A Better Way to Train Your Core
When a coach says, “this exercise engages your core,” it might leave you scratching your head rather than feeling your core light up.
The abdominals are not the only muscles that make up your mid-section. Your posterior includes the latissimus dorsi, your sides involve the quadratus lumborm, the interaction of your glutes provides stability, and the pelvic floor descending and ascending simultaneously engages the diaphragm.
To say only the abs work in conjunction with proper functional core exercises is a misnomer. There are tons of ways to work your abs, but the following exercises will shine light on how to train your core in a better fashion.

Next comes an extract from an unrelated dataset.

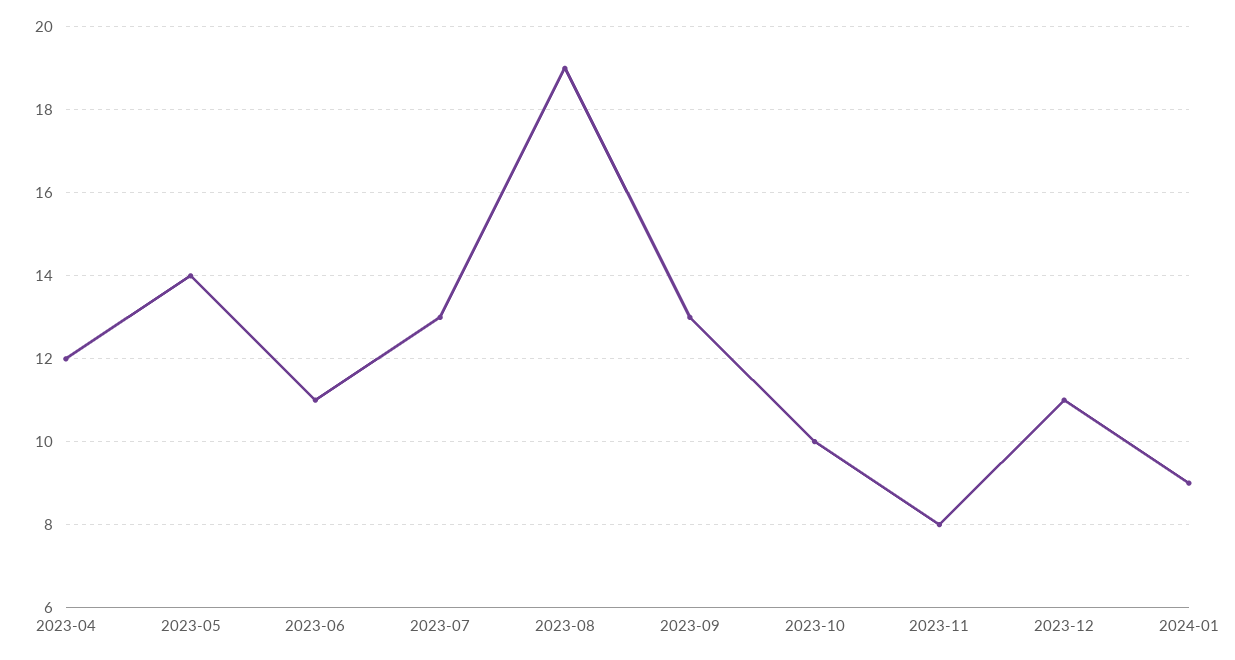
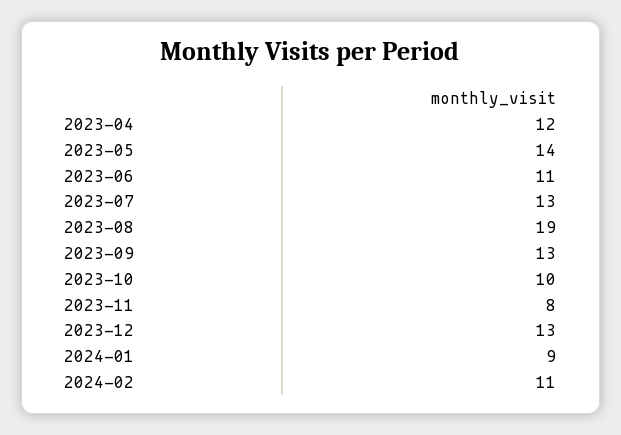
2023-12: 11 -> 13
2024-02: none -> 11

In the early years of fitness, there were Crunches, Russian Twists and various flexion and extension moves, which are still often thought of in relation to training your abs. Next came the wave of “anti-movement” core exercises, more specifically resisting movement in a flexion, extension, or rotation.
All of the above supports the proposition that athletes need to transform their training, especially if they play a dynamic sport that involves planting on one leg before moving.
Although you can train on the ground, stabilizing in an upright position is the ultimate goal for these movements.
RELATED: 6 Underrated (But Essential) Core Exercises
Split-Step Cable Lift
- This is an anti-flexion and anti-rotation exercise that doubles as a single-leg stability exercise.
- Performing the “lift” requires specific abdominal musculature to prevent rotation and extension of the lower back.
- The outside/top leg is in hip flexion, and the inside/bottom leg is in hip extension.
- This requires stability of the various hip flexors (iliopsoas, adductor longus/brevis)and hip extensors (glute max, med, min).
Split-Step Cable Chop
- This is an anti-extension and anti-rotation exercise that doubles as a single-leg stability exercise.
- Performing the “chop” requires specific abdominal musculature to prevent rotation and extension of the lower back.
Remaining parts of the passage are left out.